● Your assignment: Wherever the listing holds a picture, leave it out, and copy the remainder exactly.

● Task data:
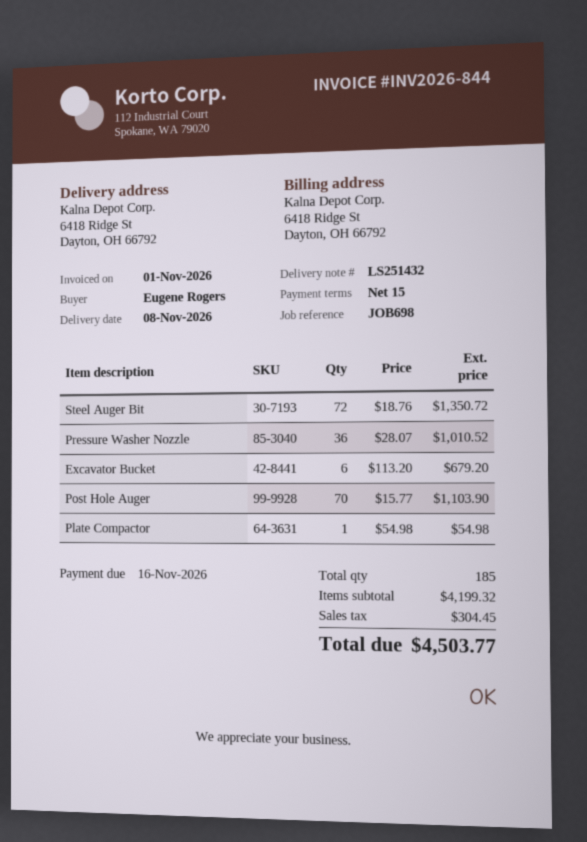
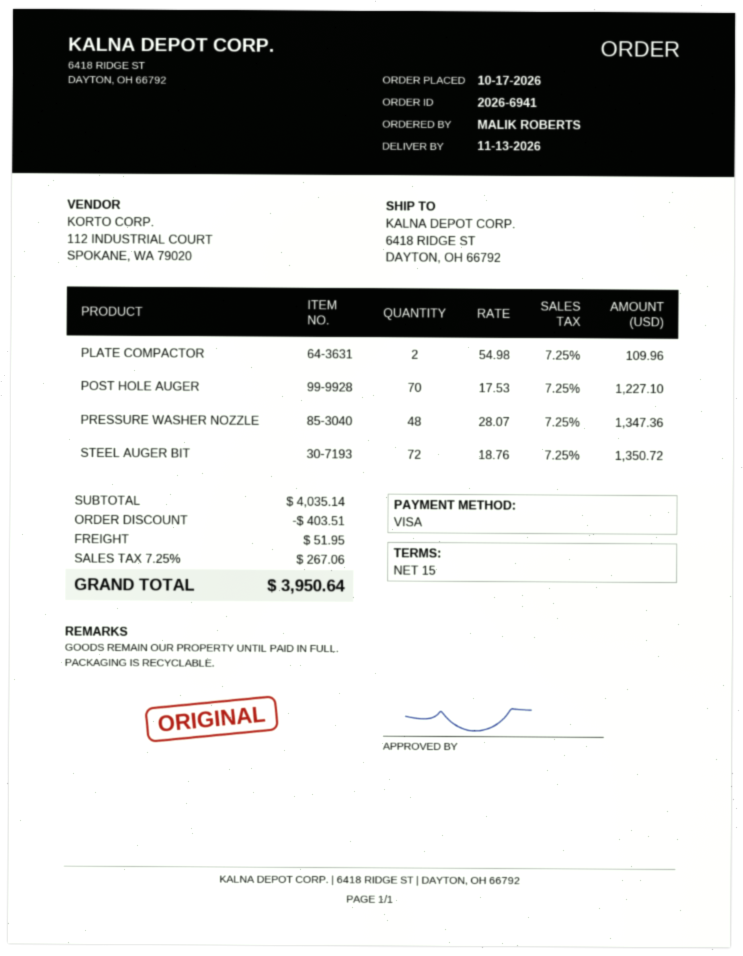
delivery date: 2026-11-08 -> 2026-11-13
ordered by: Eugene Rogers -> MALIK ROBERTS
Pressure Washer Nozzle: 36 x 28.07 = 1010.52 -> 48 x 28.07 = 1347.36
Excavator Bucket: 6 x 113.20 = 679.20 -> none
Post Hole Auger: 70 x 15.77 = 1103.90 -> 70 x 17.53 = 1227.10
Plate Compactor: 1 x 54.98 = 54.98 -> 2 x 54.98 = 109.96
subtotal: 4199.32 -> 4035.14
discount: none -> 403.51
shipping: none -> 51.95
tax: 304.45 -> 267.06
total: 4503.77 -> 3950.64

● Response area:
delivery date: 2026-11-08 -> 2026-11-13
ordered by: Eugene Rogers -> MALIK ROBERTS
Pressure Washer Nozzle: 36 x 28.07 = 1010.52 -> 48 x 28.07 = 1347.36
Excavator Bucket: 6 x 113.20 = 679.20 -> none
Post Hole Auger: 70 x 15.77 = 1103.90 -> 70 x 17.53 = 1227.10
Plate Compactor: 1 x 54.98 = 54.98 -> 2 x 54.98 = 109.96
subtotal: 4199.32 -> 4035.14
discount: none -> 403.51
shipping: none -> 51.95
tax: 304.45 -> 267.06
total: 4503.77 -> 3950.64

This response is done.